Each year we provide a summary of the new laws, regulations and legal trends affecting California landlords. The good news for 2014 is that there are no significant changes to California landlord/tenant law, although there are some laws that affect residential housing. A summary of the new laws is listed below. For additional information, review the complete text of the new laws. (Note: SB is a Senate Bill and AB is an Assembly Bill.)

Laws Affecting Residential Rental Housing

California Laws:

(AB 1092)  Electric Vehicle Charging Stations for Multi-Family Housing and Non- Residential Developments This bill adds California Health and Safety Code §18941.10. It requires the California Building Standards Commission and the Department of Housing and Community Development to develop mandatory building standards for the installation of future electric vehicle charging infrastructure for parking spaces in multi-family housing and non- residential developments. The law requires these entities to actively consult with interested parties, including, but not limited to, investor-owned utilities, municipal utilities, manufacturers, local building officials, commercial building and apartment owners, and the building industry.
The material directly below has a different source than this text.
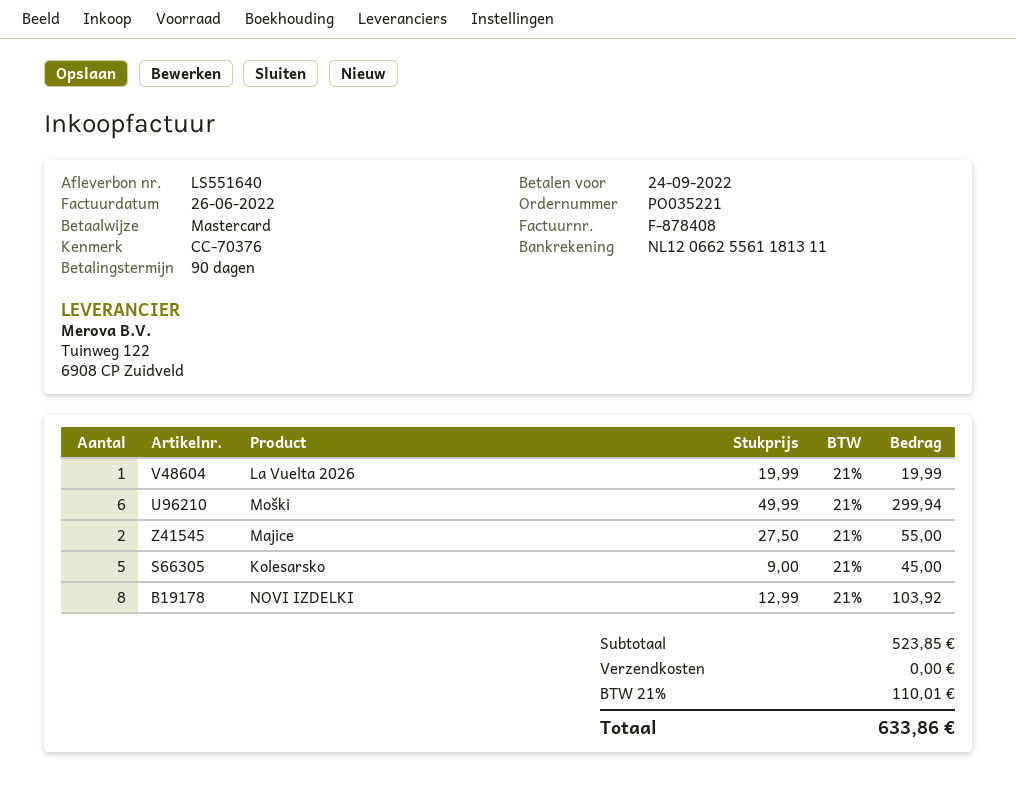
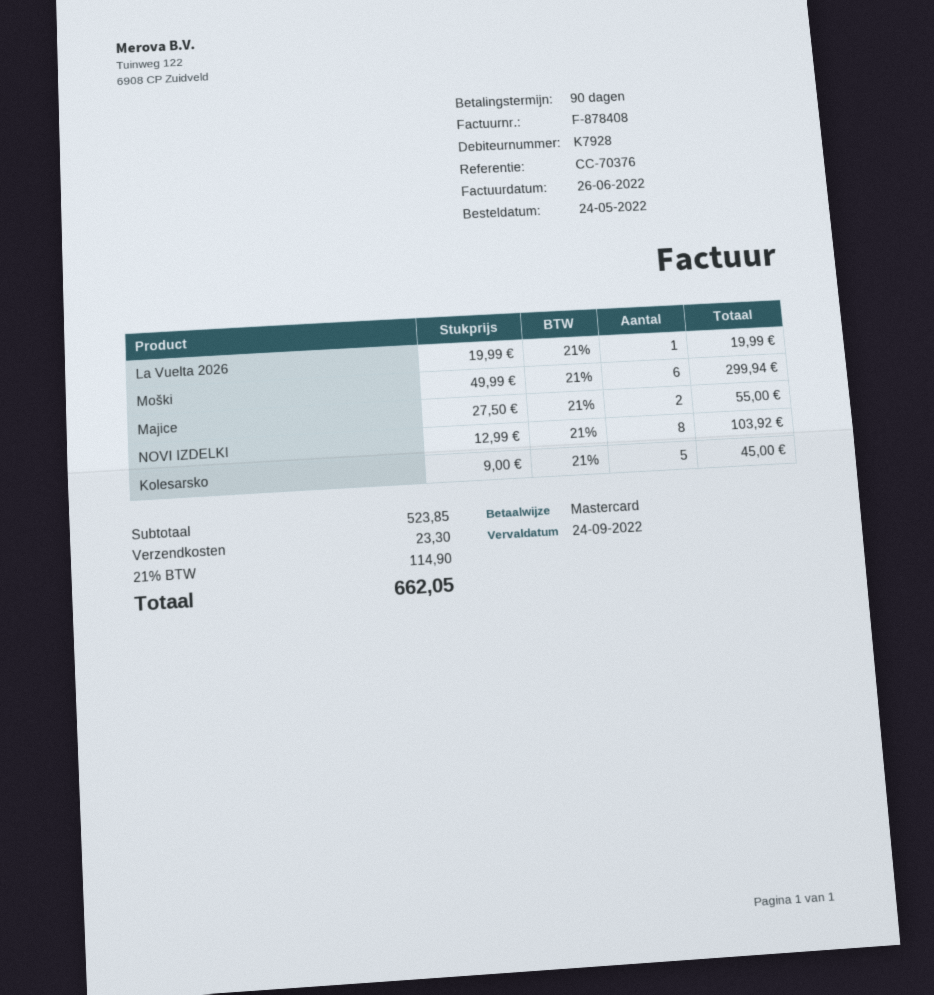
shipping: 0.00 -> 23.30
tax: 21% = 110.01 -> 21% = 114.90
total: 633.86 -> 662.05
(AB 227)  Amendment to Proposition 65 Proposition 65, which was adopted by the voters in

1986, requires businesses with 10 or more employees to post signs warning of the known or suspected use of chemicals known to the state of California to cause cancer, birth defects or other reproductive harm. At rental communities, examples of some of the hundreds of chemicals that can trigger the requirement are lead, asbestos, pool chemicals, certain cleaning products and tobacco smoke. Under current law, violators can be fined up to $2,500 per day, per violation. This amendment allows a business that receives a notice for violating the warning provisions of Proposition 65 to correct that violation within 14 days. If the violation is corrected by the business owner within 14 days, the owner would pay a $500 fine.

(SB 196) Rate Information for Sub-Metering at Apartment Buildings & Mobile Home Parks Existing law requires a master-meter customer in a mobile home park or apartment building, to post in a conspicuous place, the prevailing residential utilities rate schedule as published by the serving utility. This change to the law requires a master-meter customer to instead post in a conspicuous place, the specific current residential utility rate as published by the serving utility.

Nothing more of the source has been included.